Depuis des mois en France comme dans le reste du monde, les gouvernements
multiplient les plans d’austérité pour tenter de convaincre les agences de
notation de sauver leurs notes respectives.
Dans les pays touchés, le mouvement social s’est organisé pour répondre
avec une force proportionnelle à la violence de ces attaques
anti-sociales.
Pourtant, en France, l’intersyndicale - qui rejette la participation de la
CNT - se contente d’appeler ce mardi 13 novembre à une simple journée de
mobilisation, excluant toute forme de mobilisation pouvant induire la mise
en place d’un rapport de force.
Comme pour le mouvement des retraites aucun calendrier stratégique n’est
préparé,aucun appel à la formation de caisses de solidarité n’est mis en
place et l’intersyndicale navigue à vue avec comme seul objectif
l’obtention de négociations permettant de sauver, à la marge, des bribes
d’acquis sociaux, alors que ceux-ci vont une nouvelle fois être dépecés.
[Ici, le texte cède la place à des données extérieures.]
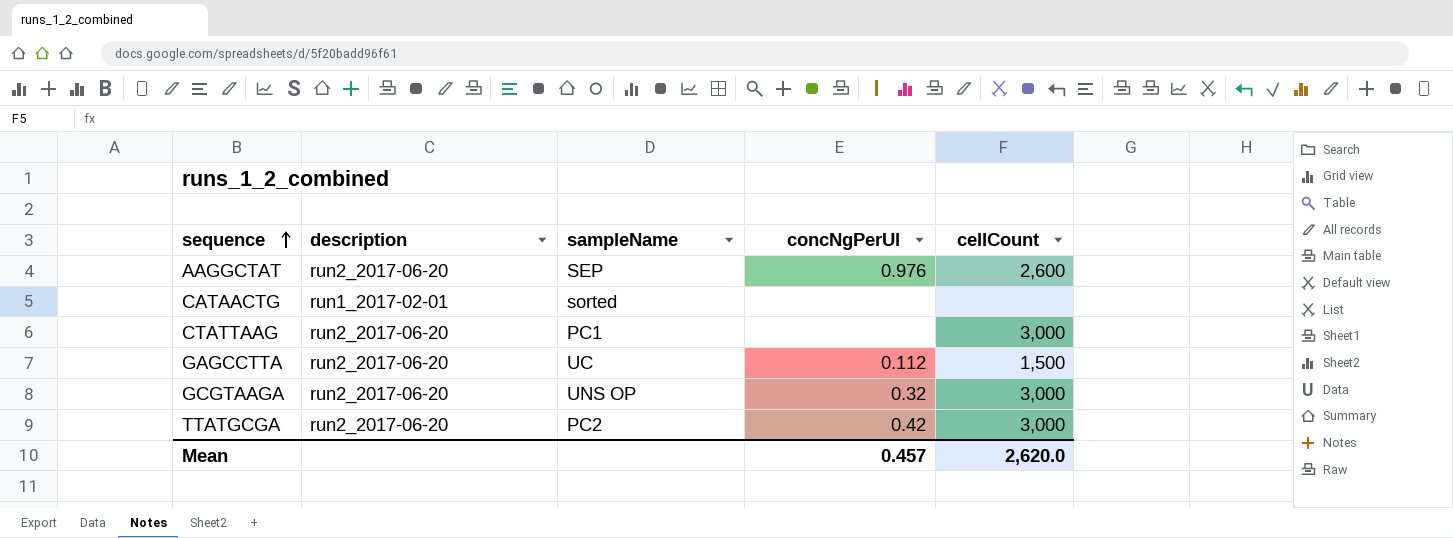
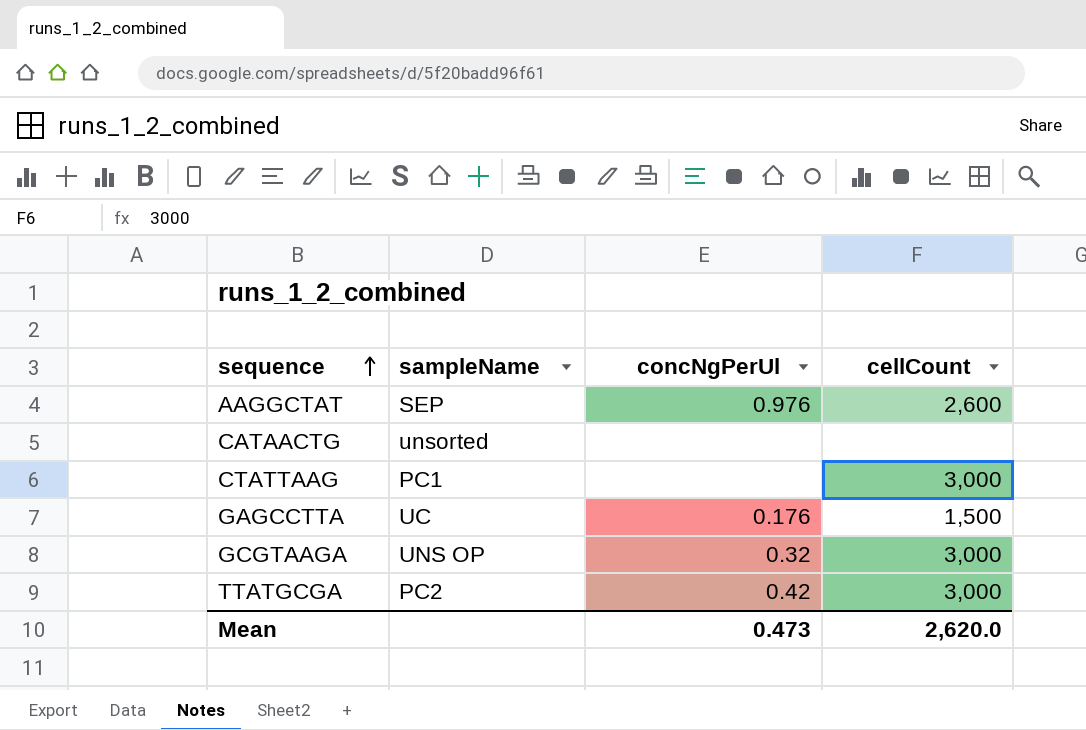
column description | position: 2 -> none
CATAACTG | sampleName: sorted -> unsorted
GAGCCTTA | concNgPerUl: 0.112 -> 0.176
Mean | concNgPerUl: 0.457 -> 0.473

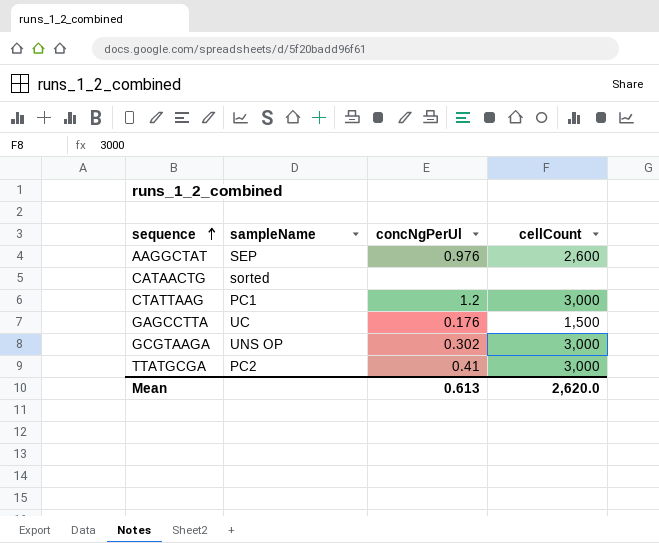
CATAACTG | sampleName: unsorted -> sorted
CTATTAAG | concNgPerUl: none -> 1.2
GCGTAAGA | concNgPerUl: 0.32 -> 0.302
TTATGCGA | concNgPerUl: 0.42 -> 0.41
Mean | concNgPerUl: 0.473 -> 0.613

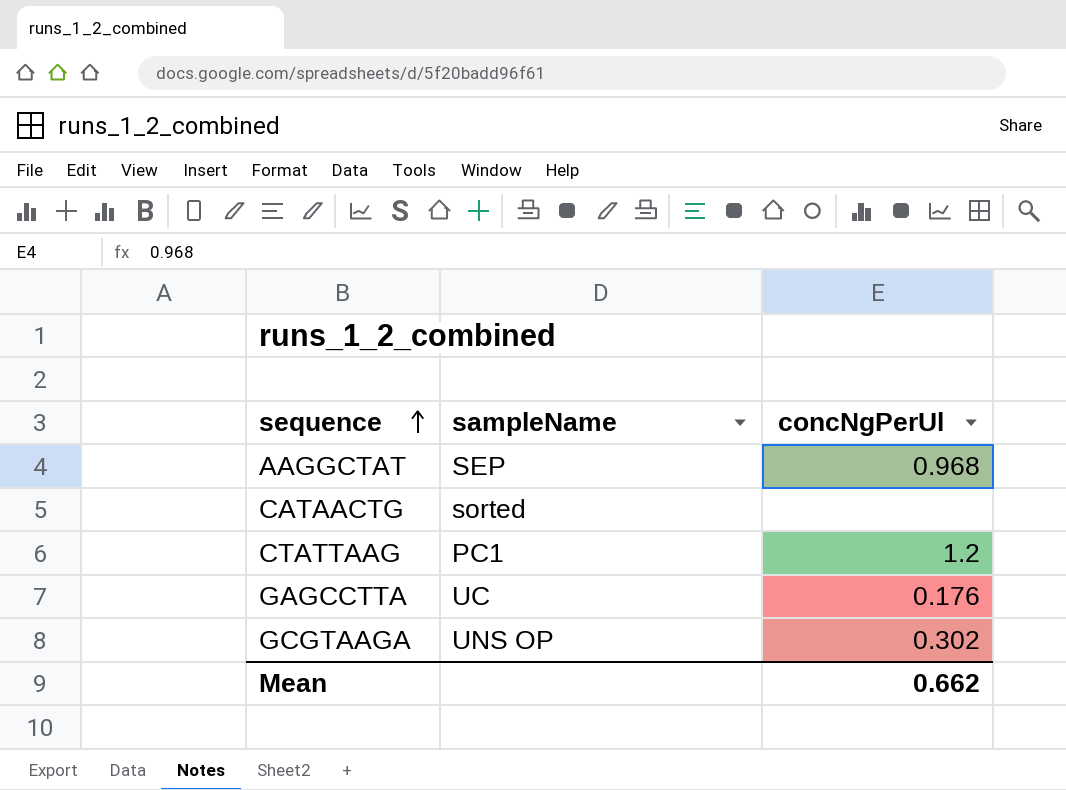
column cellCount | position: 4 -> none
row TTATGCGA: PC2 | 0.41 | 3,000 -> none
AAGGCTAT | concNgPerUl: 0.976 -> 0.968
Mean | concNgPerUl: 0.613 -> 0.662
Il est bien entendu nécessaire de rappeler que cette crise n’est pas
imputable aux travailleurs mais bien à la finance et aux politiques
successives qui par l’ensemble des cadeaux fiscaux dont elles ont fait
bénéficier les plus riches, ont petit à petit vidé les caisses des
systèmes de solidarité.
Si certains syndicats de notre confédération, aux vues de leurs situations locales ont lancé des
appels à participer à la mobilisation du 13 décembre (et ils ont eu
raison), la CNT dans son ensemble n’appelle pas les travailleurs à prendre
part aux rassemblements de ce mardi.
En revanche les syndicats de la CNT sont mobilisés pour interpeller les
travailleurs sur la nécessité de préparer une riposte d’ampleur face aux
prochaines mesures d’austérité qui ne manqueront pas d’émailler les
semaines à venir.
La campagne actuellement menée par les syndicats sur "La répartition
égalitaire des richesses" en est une illustration.